Without the images, write out the entries word for word.

*** Opening Given data ***

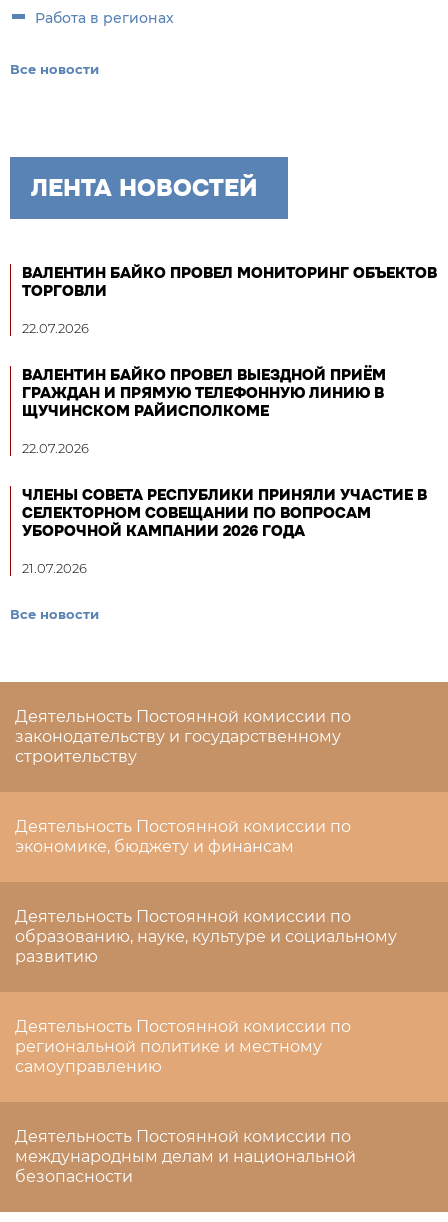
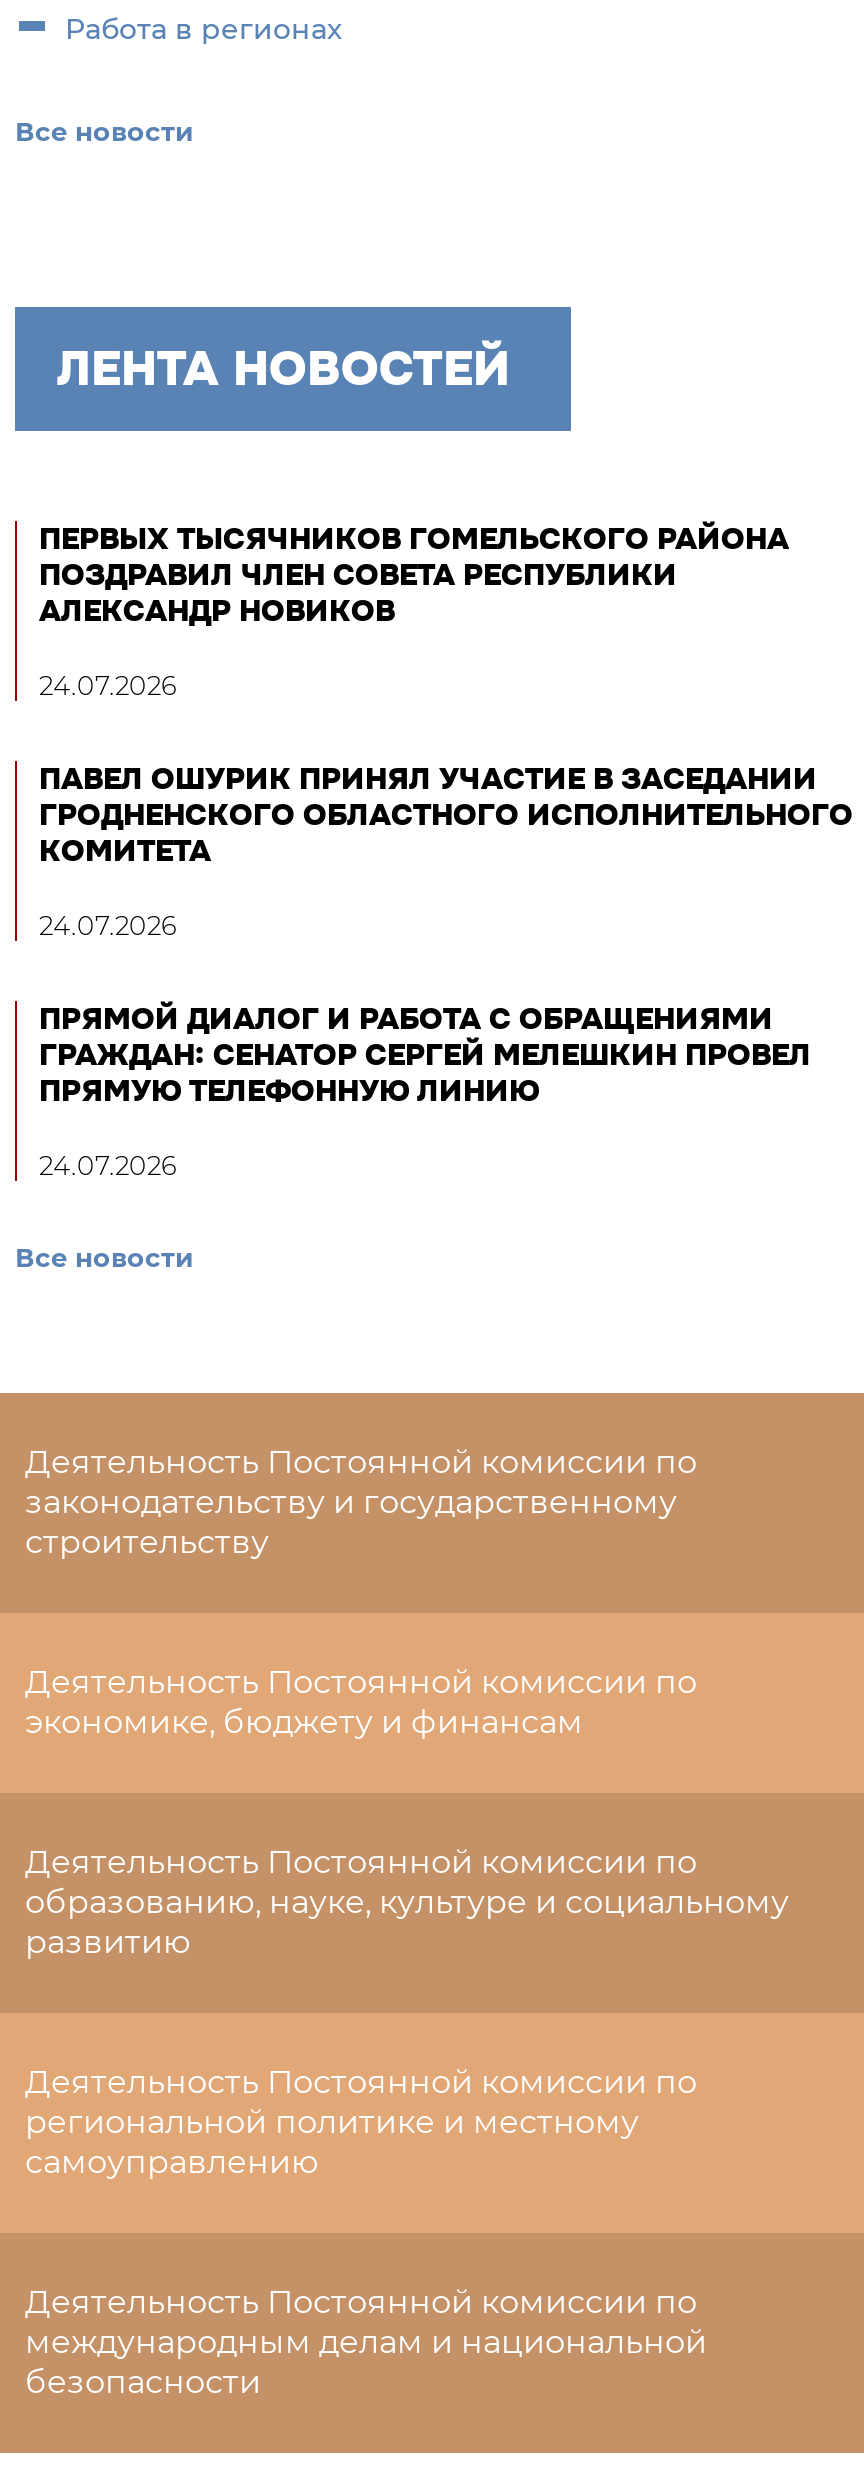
- ВАЛЕНТИН БАЙКО ПРОВЕЛ МОНИТОРИНГ ОБЪЕКТОВ
- ТОРГОВЛИ
+ ПЕРВЫХ ТЫСЯЧНИКОВ ГОМЕЛЬСКОГО РАЙОНА
+ ПОЗДРАВИЛ ЧЛЕН СОВЕТА РЕСПУБЛИКИ
+ АЛЕКСАНДР НОВИКОВ

- 22.07.2026
+ 24.07.2026

- ВАЛЕНТИН БАЙКО ПРОВЕЛ ВЫЕЗДНОЙ ПРИЁМ
- ГРАЖДАН И ПРЯМУЮ ТЕЛЕФОННУЮ ЛИНИЮ В
- ЩУЧИНСКОМ РАЙИСПОЛКОМЕ
+ ПАВЕЛ ОШУРИК ПРИНЯЛ УЧАСТИЕ В ЗАСЕДАНИИ
+ ГРОДНЕНСКОГО ОБЛАСТНОГО ИСПОЛНИТЕЛЬНОГО
+ КОМИТЕТА

- 22.07.2026
+ 24.07.2026

- ЧЛЕНЫ СОВЕТА РЕСПУБЛИКИ ПРИНЯЛИ УЧАСТИЕ В
- СЕЛЕКТОРНОМ СОВЕЩАНИИ ПО ВОПРОСАМ
- УБОРОЧНОЙ КАМПАНИИ 2026 ГОДА
+ ПРЯМОЙ ДИАЛОГ И РАБОТА С ОБРАЩЕНИЯМИ
+ ГРАЖДАН: СЕНАТОР СЕРГЕЙ МЕЛЕШКИН ПРОВЕЛ
+ ПРЯМУЮ ТЕЛЕФОННУЮ ЛИНИЮ

- 21.07.2026
+ 24.07.2026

*** Closing Given data ***

## [Completed task]
- ВАЛЕНТИН БАЙКО ПРОВЕЛ МОНИТОРИНГ ОБЪЕКТОВ
- ТОРГОВЛИ
+ ПЕРВЫХ ТЫСЯЧНИКОВ ГОМЕЛЬСКОГО РАЙОНА
+ ПОЗДРАВИЛ ЧЛЕН СОВЕТА РЕСПУБЛИКИ
+ АЛЕКСАНДР НОВИКОВ

- 22.07.2026
+ 24.07.2026

- ВАЛЕНТИН БАЙКО ПРОВЕЛ ВЫЕЗДНОЙ ПРИЁМ
- ГРАЖДАН И ПРЯМУЮ ТЕЛЕФОННУЮ ЛИНИЮ В
- ЩУЧИНСКОМ РАЙИСПОЛКОМЕ
+ ПАВЕЛ ОШУРИК ПРИНЯЛ УЧАСТИЕ В ЗАСЕДАНИИ
+ ГРОДНЕНСКОГО ОБЛАСТНОГО ИСПОЛНИТЕЛЬНОГО
+ КОМИТЕТА

- 22.07.2026
+ 24.07.2026

- ЧЛЕНЫ СОВЕТА РЕСПУБЛИКИ ПРИНЯЛИ УЧАСТИЕ В
- СЕЛЕКТОРНОМ СОВЕЩАНИИ ПО ВОПРОСАМ
- УБОРОЧНОЙ КАМПАНИИ 2026 ГОДА
+ ПРЯМОЙ ДИАЛОГ И РАБОТА С ОБРАЩЕНИЯМИ
+ ГРАЖДАН: СЕНАТОР СЕРГЕЙ МЕЛЕШКИН ПРОВЕЛ
+ ПРЯМУЮ ТЕЛЕФОННУЮ ЛИНИЮ

- 21.07.2026
+ 24.07.2026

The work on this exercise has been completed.